Carbonylation of biomolecules, a stable oxidative modification yielding reactive carbonyl groups, is a well-accepted biomarker of oxidative damage, which has been linked to several oxidative stress (OS) related human diseases. Protein carbonylation can be induced via several independent mechanisms, including direct oxidation of amino acid residues or modification of nucleophilic residues with products of lipid and carbohydrate oxidation. Lipid-protein adducts are believed to be a major source of protein-bound carbonyls. Lipid peroxidation products (LPP) containing reactive carbonyls can modify proteins in two different ways via - (i) Schiff base formation with a loss of the carbonyl function or (ii) Michael addition resulting in protein carbonylation. Although oxidative modifications of lipids and proteins in biological systems are closely interconnected, they are rarely studied together. Here we combined a mass spectrometry (MS) based analysis of OS-derived LPP with proteomics targeting modified proteins for high-throughput identification of lipid-protein adducts in a dynamic cellular model of OS. The influence of nitrosative stress on carbonylation of proteins and lipids was investigated in primary cardiomyocytes treated with SIN-1 for different time intervals.

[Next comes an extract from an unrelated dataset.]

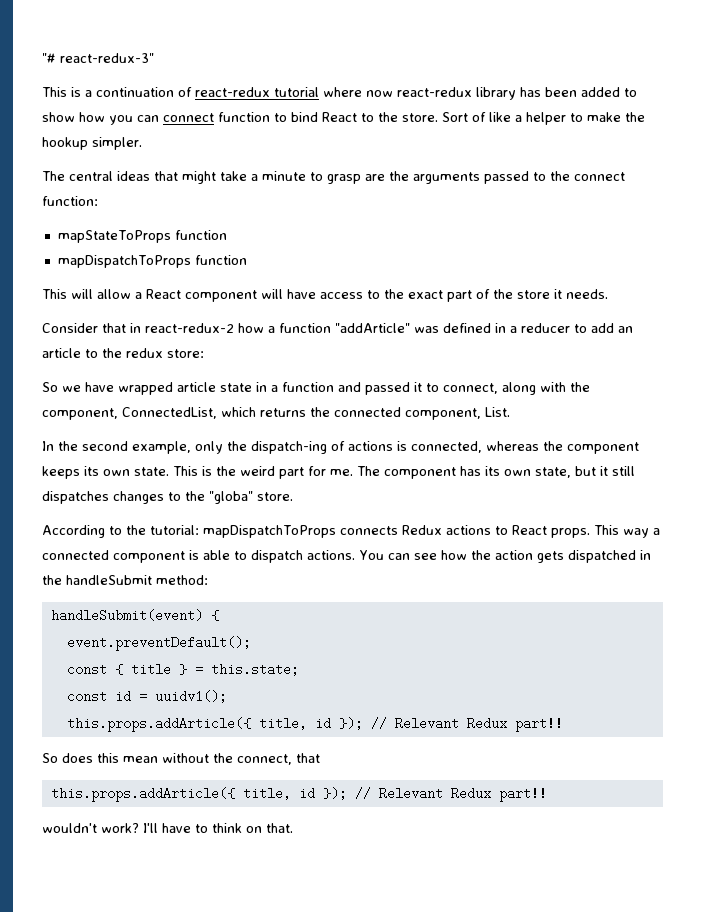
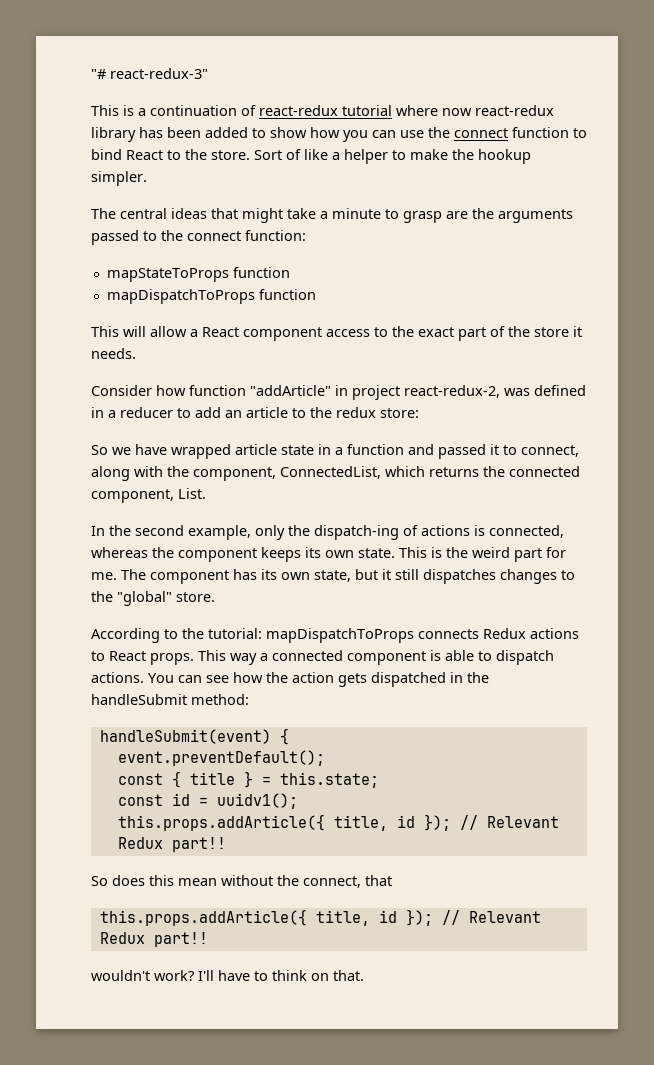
(159, 118) none -> [400,127,450,138] use the
[261,289,316,299] will have -> (322, 334) none
[102,323,410,333] that in react-redux-2 how a function "addArticle" -> [156,385,500,400] how function "addArticle" in project react-redux-2,
[209,491,253,504] "globa" -> [117,591,172,606] "global"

Twenty-five carbonylated lipids were identified by LC-MS and considered as possibly modifying agents yielding the corresponding LPP-modified proteins. A combination of different proteomics techniques allowed identifying over 200 of these modified proteins. Systems biology analysis of modified proteins revealed alterations in Ca2+ -signalling pathways. Ca2+ mobilization was studied by activating voltage-dependent Ca2+ channels, ryanodine receptor 2 and inositol-trisphosphate receptor. Significant alterations in the activity of LPP-modified Ca2+ -channels were observed after 70 min of SIN-1 treatment. Thus, the combination of lipidomics, proteomics, and biochemical assays allowed connecting the molecular pattern of “carbonylation stress” to functional changes in the studied nitrosative stress cell model.